(Version comparison data)
Start of Block
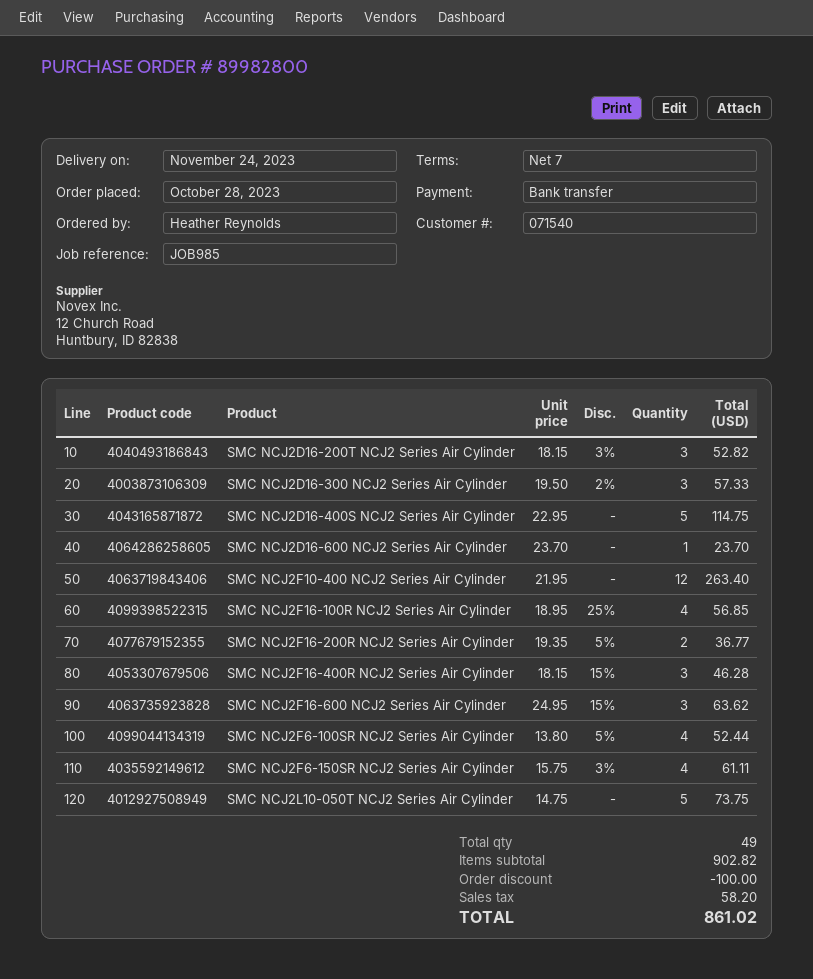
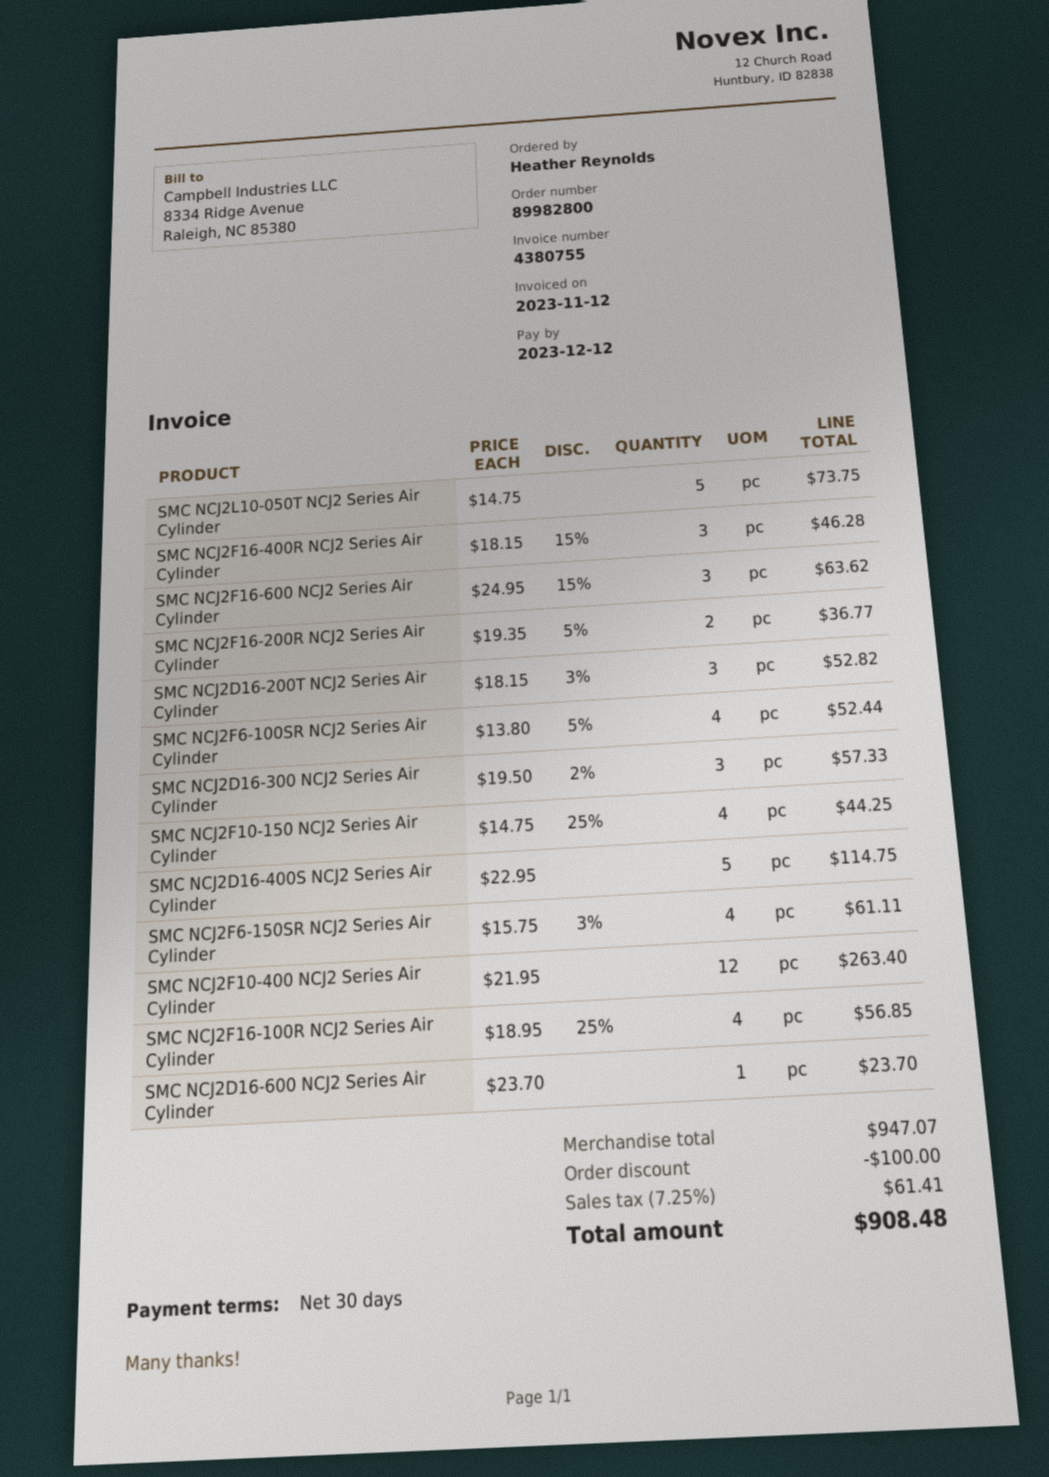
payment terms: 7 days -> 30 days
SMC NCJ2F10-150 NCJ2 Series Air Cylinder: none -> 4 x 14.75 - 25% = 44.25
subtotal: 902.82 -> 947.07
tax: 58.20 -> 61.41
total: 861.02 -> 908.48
End of Block
Start of Block
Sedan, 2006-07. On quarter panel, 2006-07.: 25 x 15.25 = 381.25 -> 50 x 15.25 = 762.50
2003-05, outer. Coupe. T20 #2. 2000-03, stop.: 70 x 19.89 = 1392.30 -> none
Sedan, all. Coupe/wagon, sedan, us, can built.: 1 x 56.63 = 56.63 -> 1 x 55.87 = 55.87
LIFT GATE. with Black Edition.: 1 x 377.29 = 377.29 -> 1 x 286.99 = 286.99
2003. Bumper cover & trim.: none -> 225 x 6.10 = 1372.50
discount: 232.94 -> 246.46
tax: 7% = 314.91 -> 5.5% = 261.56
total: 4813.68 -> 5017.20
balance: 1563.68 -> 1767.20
End of Block
EXERCISE AIM: In the data above, which lines lie between the line with "tax: 7% = 314.91 -> 5.5% = 261.56" and the line with "balance: 1563.68 -> 1767.20", inclusive? Print those lines exactly and nothing else.

RESULT OF THIS TASK:
tax: 7% = 314.91 -> 5.5% = 261.56
total: 4813.68 -> 5017.20
balance: 1563.68 -> 1767.20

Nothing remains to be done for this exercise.